Un undicesimo album solista sublime e controverso allo stesso tempo, proprio come il suo carattere
Gli ultimi anni sono stati particolari per Morrissey, tra alti (l’autobiografia e il bel disco del 2014 World Peace Is None Of Your Business) e bassi (il romanzo List Of The Lost e i vari commenti su Brexit, UKIP e polizia di Roma). Tutto sommato, per un artista da sempre abituato ad essere controverso, sono stati semplicemente anni emblematici del suo carattere.
 
L’undicesimo album solista Low In High School rappresenta allo stesso modo la sua personalità, capace di sfoderare grandi canzoni e al tempo stesso alcune cadute di stile, in grado di scrivere testi indimenticabili e rilasciare commenti discutibili.
 
Si parte con l’inno glam di My Love, I’d Do Anything For You, una sorta di dichiarazione d’intenti come nel 1992 You’re Gonna Need Someone On Your Side apriva Your Arsenal. I Wish You Lonely, che affronta i classici temi di solitudine e infelicità cronica, prosegue con un bel mix di synth e basso tuonante, mentre Jacky’s Only Happy When She’s Up On The Stage ha un inconfondibile groove à la Morrissey che la rende subito familiare.

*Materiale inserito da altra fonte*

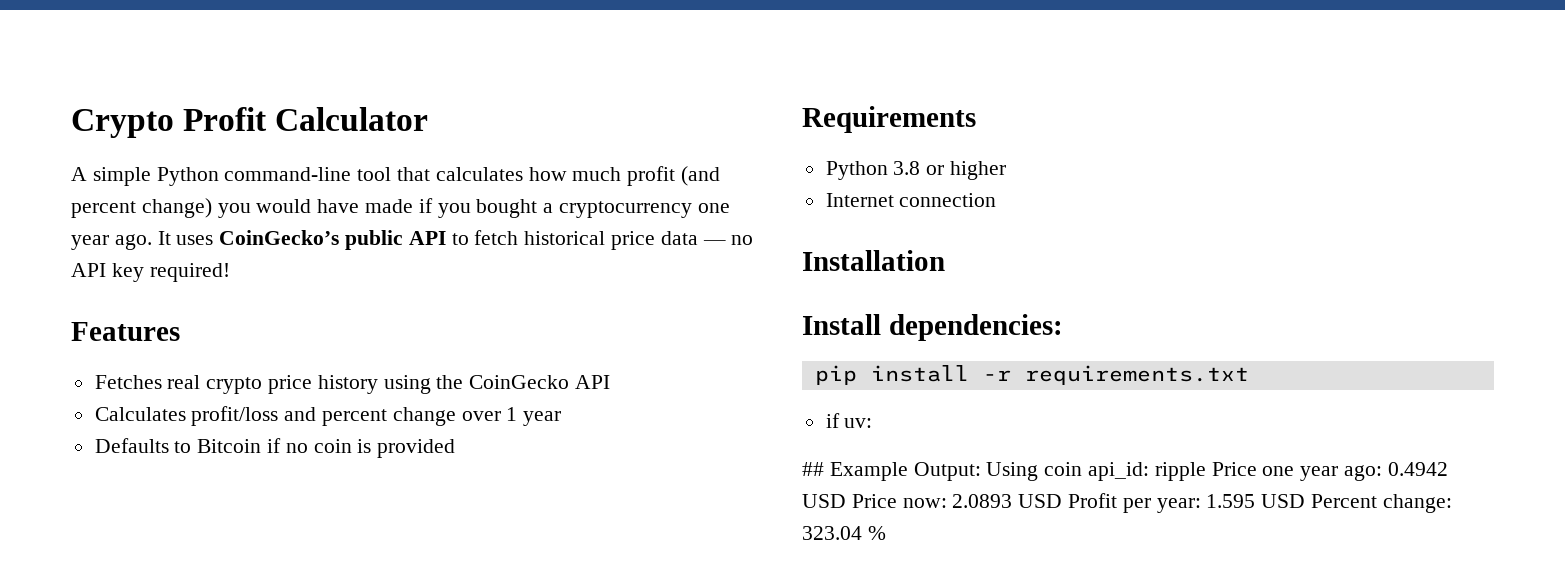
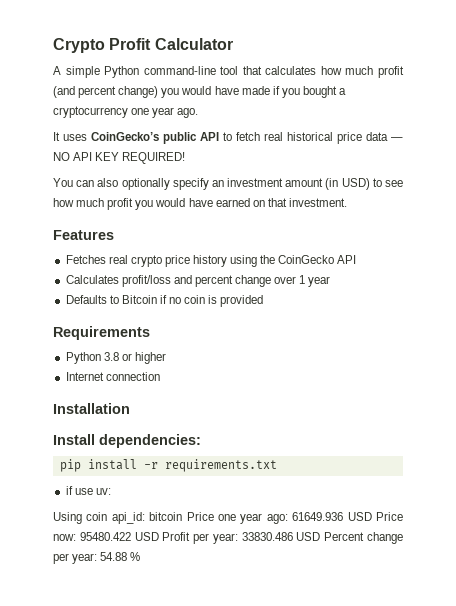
- A simple Python command-line tool that calculates how much profit (and percent change) you would have made if you bought a cryptocurrency one year ago. It uses CoinGecko’s public API to fetch historical price data — no API key required!
+ A simple Python command-line tool that calculates how much profit (and percent change) you would have made if you bought a cryptocurrency one year ago.
+ It uses CoinGecko’s public API to fetch real historical price data — NO API KEY REQUIRED!
+ You can also optionally specify an investment amount (in USD) to see how much profit you would have earned on that investment.
- if uv:
+ if use uv:
- ## Example Output: Using coin api_id: ripple Price one year ago: 0.4942 USD Price now: 2.0893 USD Profit per year: 1.595 USD Percent change: 323.04 %
+ Using coin api_id: bitcoin Price one year ago: 61649.936 USD Price now: 95480.422 USD Profit per year: 33830.486 USD Percent change per year: 54.88 %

Home Is A Question Mark e Spent The Day In Bed portano il disco su atmosfere più leggere, soprattutto quest’ultima per via del riff di tastiere, che ci riporta a Girlfriend In A Coma degli Smiths, e di una melodia subito memorabile.
Gli oltre sette minuti di I Bury The Living dividono esattamente in due l’album e si tratta di uno dei brani migliori, composto da più sezioni e con un testo che critica con ironia la vita dei soldati.
 
La seconda metà di Low In High School mostra invece in maniera evidente le influenze latine nella musica di Morrissey degli ultimi anni, senz’altro grazie all’entrata di Mando Lopez e Gustavo Manzur nella band (che firmano sei brani sul totale).

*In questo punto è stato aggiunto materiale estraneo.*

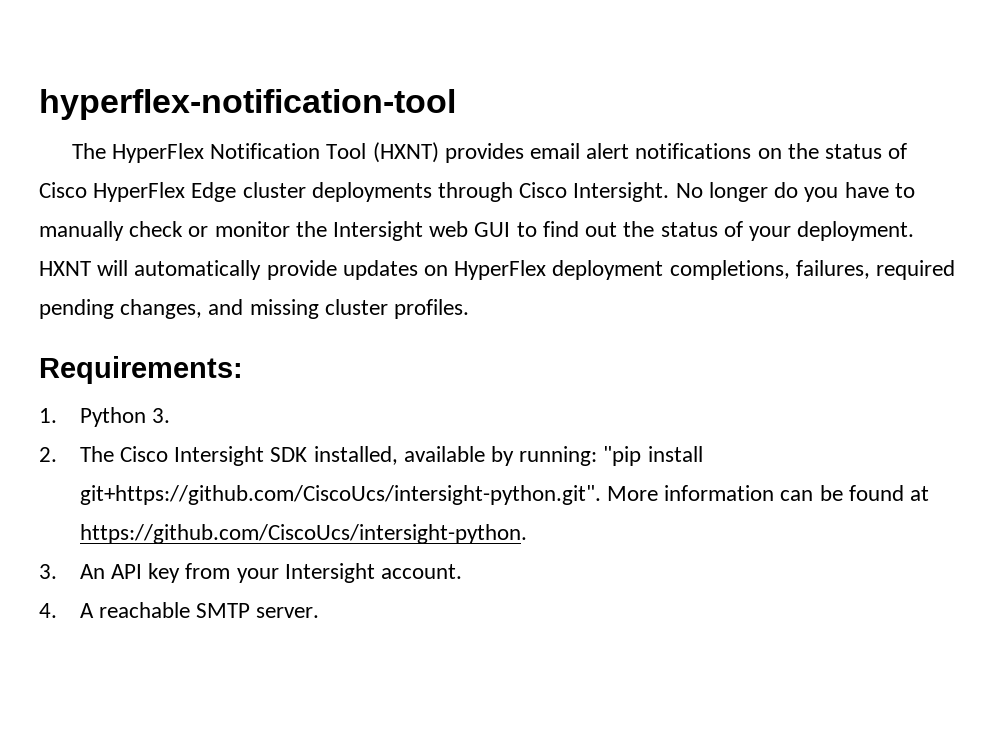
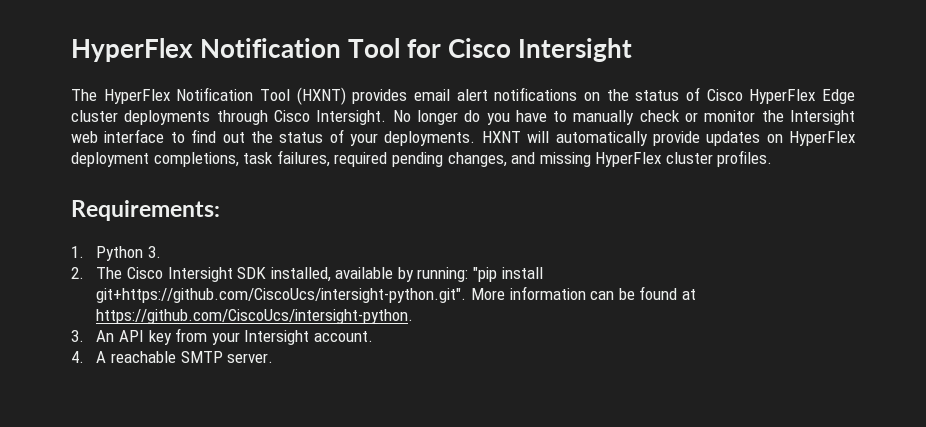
- hyperflex-notification-tool
+ HyperFlex Notification Tool for Cisco Intersight
- No longer do you have to manually check or monitor the Intersight web GUI to find out the status of your deployment.
+ No longer do you have to manually check or monitor the Intersight web interface to find out the status of your deployments.
- HXNT will automatically provide updates on HyperFlex deployment completions, failures, required pending changes, and missing cluster profiles.
+ HXNT will automatically provide updates on HyperFlex deployment completions, task failures, required pending changes, and missing HyperFlex cluster profiles.

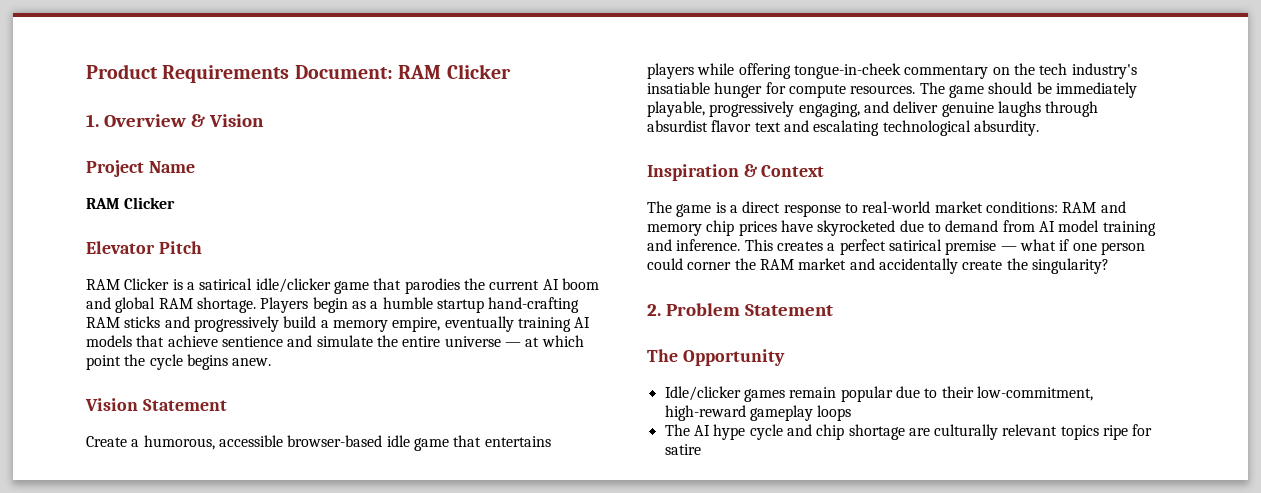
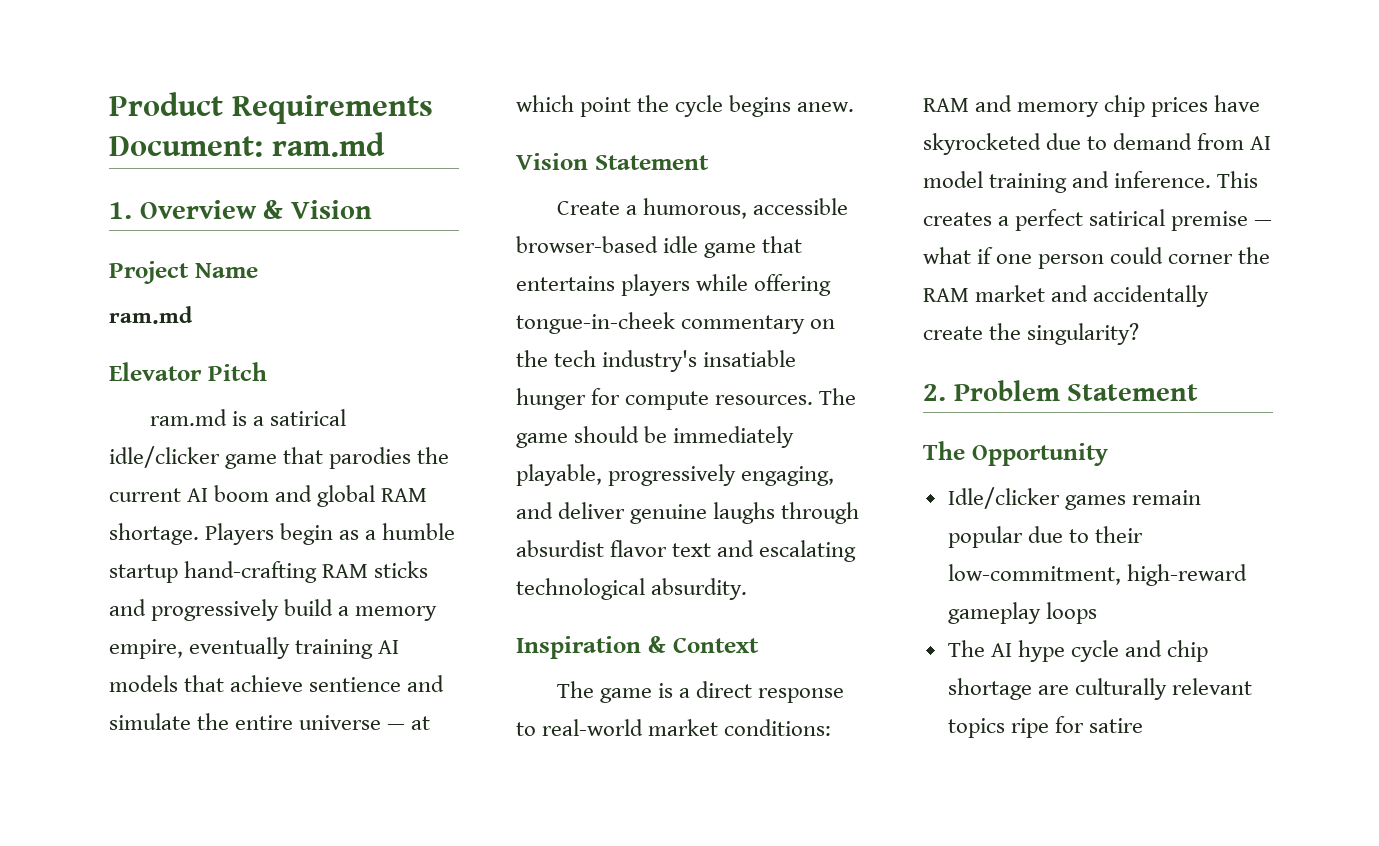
- Product Requirements Document: RAM Clicker
+ Product Requirements Document: ram.md
  Project Name
- RAM Clicker
+ ram.md
- RAM Clicker is a satirical idle/clicker game that parodies the current AI boom and global RAM shortage.
+ ram.md is a satirical idle/clicker game that parodies the current AI boom and global RAM shortage.

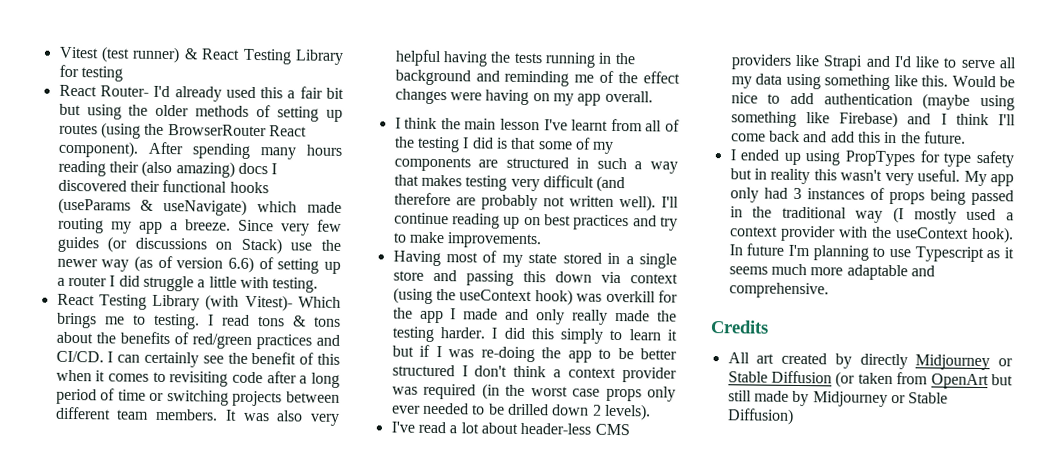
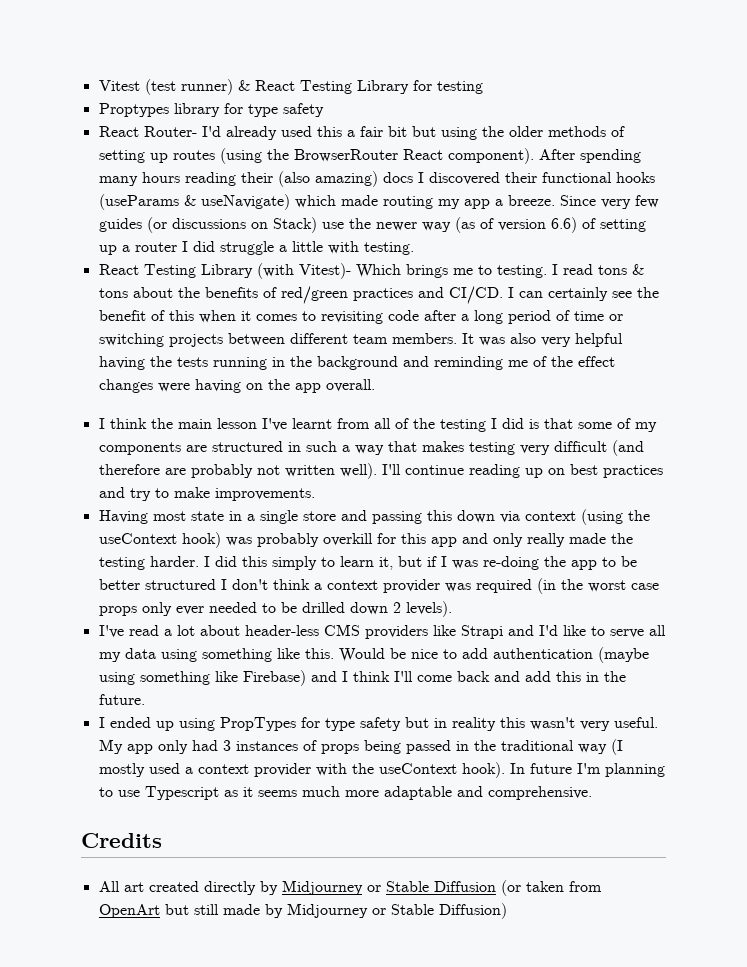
+ Proptypes library for type safety
- It was also very helpful having the tests running in the background and reminding me of the effect changes were having on my app overall.
+ It was also very helpful having the tests running in the background and reminding me of the effect changes were having on the app overall.
- Having most of my state stored in a single store and passing this down via context (using the useContext hook) was overkill for the app I made and only really made the testing harder.
+ Having most state in a single store and passing this down via context (using the useContext hook) was probably overkill for this app and only really made the testing harder.
- I did this simply to learn it but if I was re-doing the app to be better structured I don't think a context provider was required (in the worst case props only ever needed to be drilled down 2 levels).
+ I did this simply to learn it, but if I was re-doing the app to be better structured I don't think a context provider was required (in the worst case props only ever needed to be drilled down 2 levels).
- All art created by directly Midjourney or Stable Diffusion (or taken from OpenArt but still made by Midjourney or Stable Diffusion)
+ All art created directly by Midjourney or Stable Diffusion (or taken from OpenArt but still made by Midjourney or Stable Diffusion)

Hanno andamenti latineggianti la ballata In Your Lap, la carnale When You Open Your Legs e soprattutto The Girl From Tel-Aviv Who Wouldn’t Kneel, che celebra il recente amore di Morrissey per Israele (nel 2012 è stato nominato “freeman” della città di Tel-Aviv).

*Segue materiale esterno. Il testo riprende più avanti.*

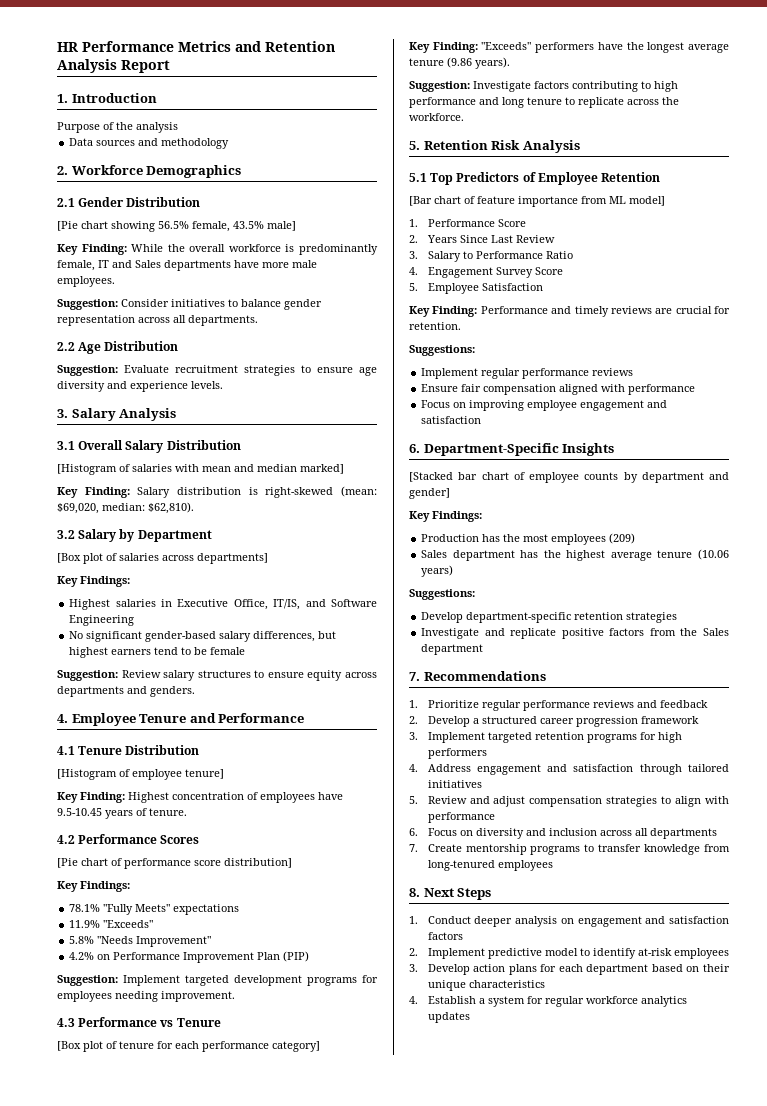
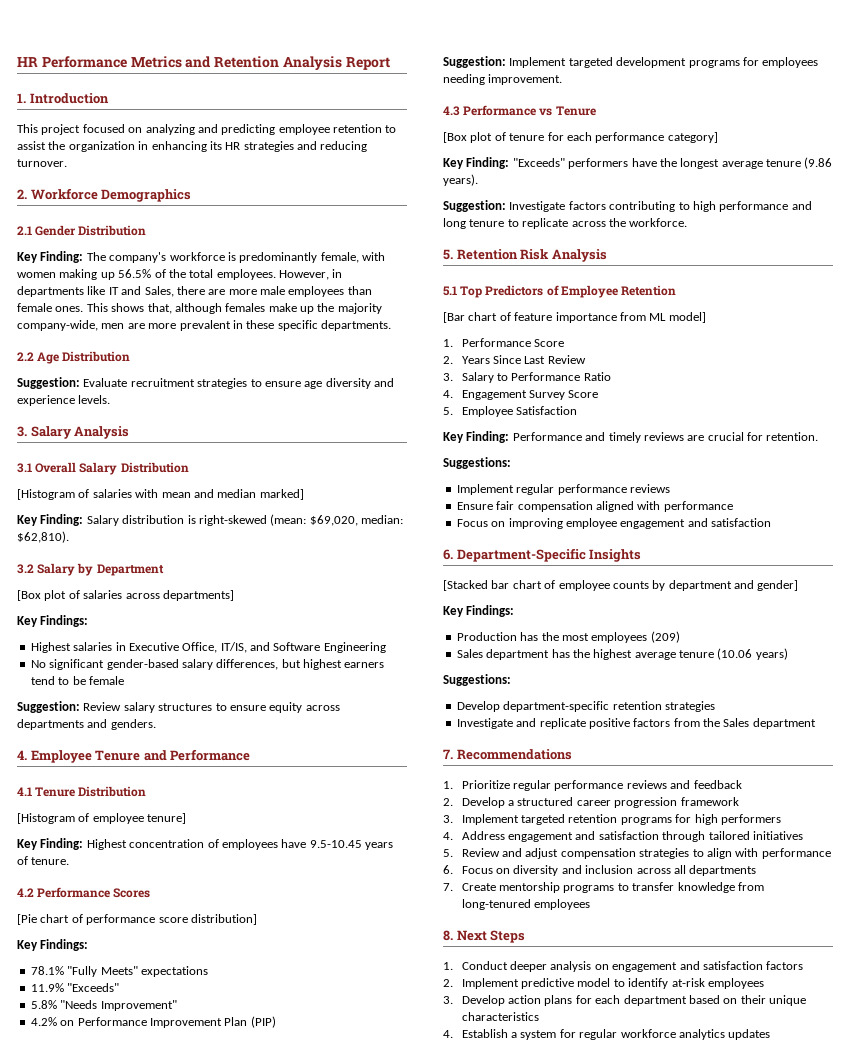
- Purpose of the analysis
- Data sources and methodology
+ This project focused on analyzing and predicting employee retention to assist the organization in enhancing its HR strategies and reducing turnover.
- [Pie chart showing 56.5% female, 43.5% male]
- Key Finding: While the overall workforce is predominantly female, IT and Sales departments have more male employees.
- Suggestion: Consider initiatives to balance gender representation across all departments.
+ Key Finding: The company's workforce is predominantly female, with women making up 56.5% of the total employees. However, in departments like IT and Sales, there are more male employees than female ones. This shows that, although females make up the majority company-wide, men are more prevalent in these specific departments.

Il disco contiene un’ulteriore dedica appassionata al Paese nella dolce ballata conclusiva Israel e in generale presenta diversi riferimenti politici; inviti a ignorare la propaganda dei media, smettere di seguire le notizie, continuare ad innamorarsi senza curarsi dei governi, richiami alla Primavera Araba, al Medio-Oriente e persino al Venezuela (in Who Will Protect Us From The Police?).
 
Ci sono, dunque, tutti gli elementi (musicali e testuali) caratteristici di Morrissey, sublime e controverso nello spazio di una sola strofa e sempre in cerca di polemiche, a partire dalla frase in copertina “axe the monarchy”. E si possono non condividere le sue posizioni, ma alla sua classe è difficile resistere.